Scène de pegging Deadpool
Scène de pegging dans le film Deadpool

À part ces premiers exemples, à ma connaissance la pratique du pegging reste peu documentée dans les médias et la production culturelle dite « mainstream ». En parallèle, de nombreux pornos spécialisés et taggés « Strap on » montrent des femmes dans ce que l’on pourrait qualifier de « fantasmes lesbiens pour hommes hétéro », ou bien des vidéos de femmes sodomisant et surtout humiliant des hommes, dans le genre plutôt dominatrice SM. Dans la pratique, il n’est pas si rare de croiser la route d’hommes qui aiment le sexe anal, et donc pour la plupart réclament, que leur anus (et tous les trésors qu’il abrite) ne soit plus le parent pauvre de la sexualité hétérosexuelle. Qu’on vienne au pegging par contrainte (ma première expérience était avec un homme qui vivait avec une insensibilité de la verge depuis une circoncision malheureuse) ou par pur plaisir (les sexplorateurs du dimanche qui lisent le Traité d’Aneros pour atteindre l’orgasme prostatique), de nombreux chemins mènent à cette nouvelle source de plaisir partagé.
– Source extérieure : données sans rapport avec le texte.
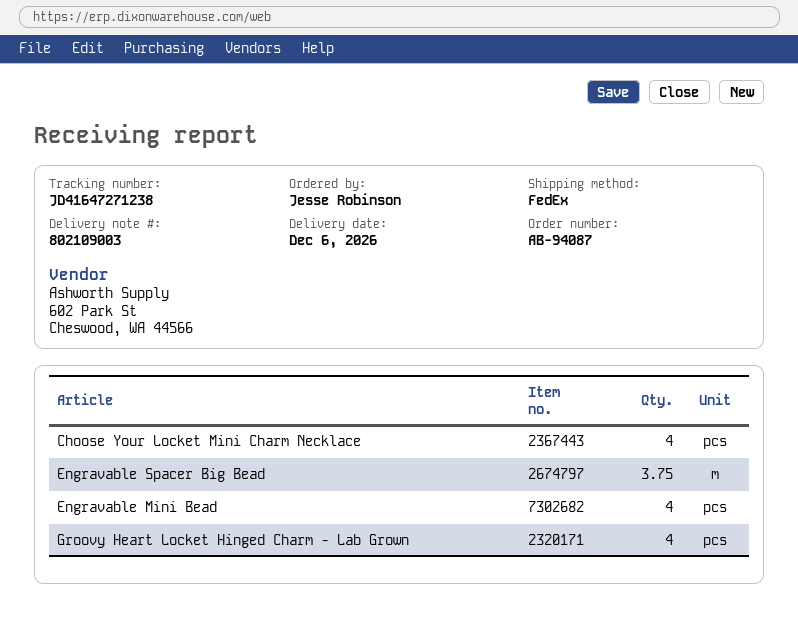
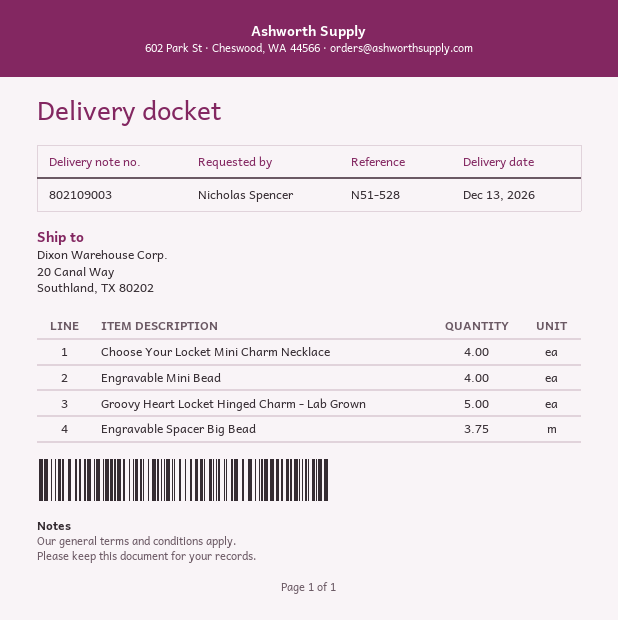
delivery date: 2026-12-06 -> 2026-12-13
ordered by: Jesse Robinson -> Nicholas Spencer
Groovy Heart Locket Hinged Charm - Lab Grown: 4 -> 5

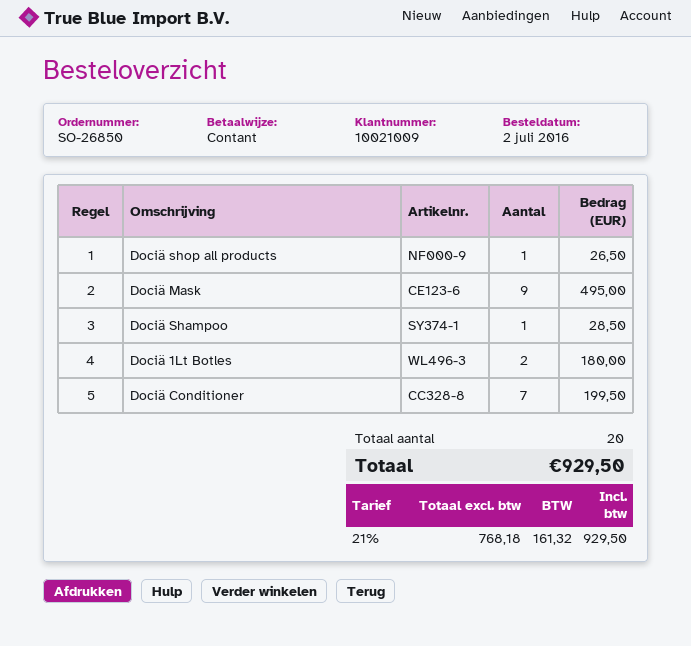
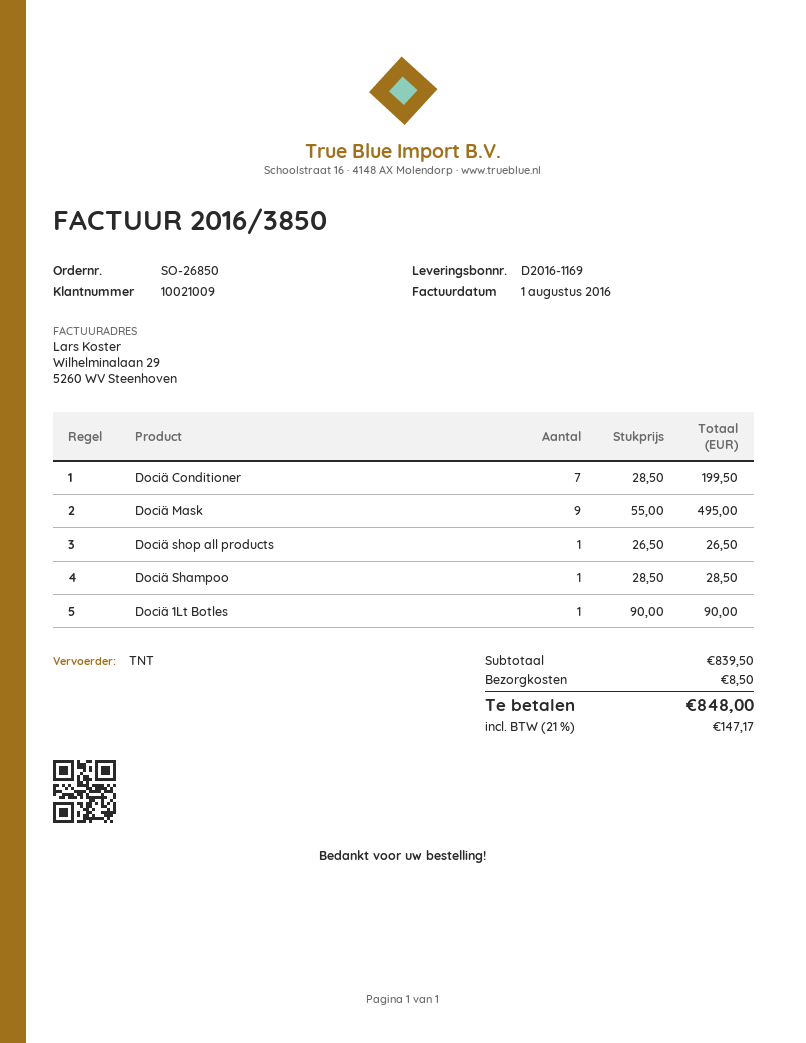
Dociä 1Lt Botles: 2 for 180.00 -> 1 for 90.00
shipping: none -> 8.50
tax: 21% = 161.32 -> 21% = 147.17
total: 929.50 -> 848.00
À la (re)découverte du plaisir visuel   

Sans rentrer dans trop de détails opérationnels – ceci n’est pas un tuto – je dirais juste aux sexplorateur.rice.s qui souhaitent se lancer que, comme toute première fois, celle-ci exigera de la part des deux participants et pour que tout se passe bien : de l’envie partagée, de la patience et de la tolérance face aux éventuelles maladresses non préméditées. La bonne nouvelle pour vous les hommes, c’est que les femmes ont l’expérience (voire l’habitude) de gérer des premières sodomies un peu…  maladroites. Et n’oubliez pas non plus les incontournables : gode ceinture, préservatifs et lubrifiant (en quantité illimitée et compatible avec la matière de votre gode). Maintenant je veux vous livrer une liste très personnelle et donc non contractuelle de mes sources de plaisir quand je pratique cette position sexuelle. Initialement, l’excitation était principalement générée par la nouveauté de la position et son côté presque transgressif, mais j’y reviendrai un peu plus tard.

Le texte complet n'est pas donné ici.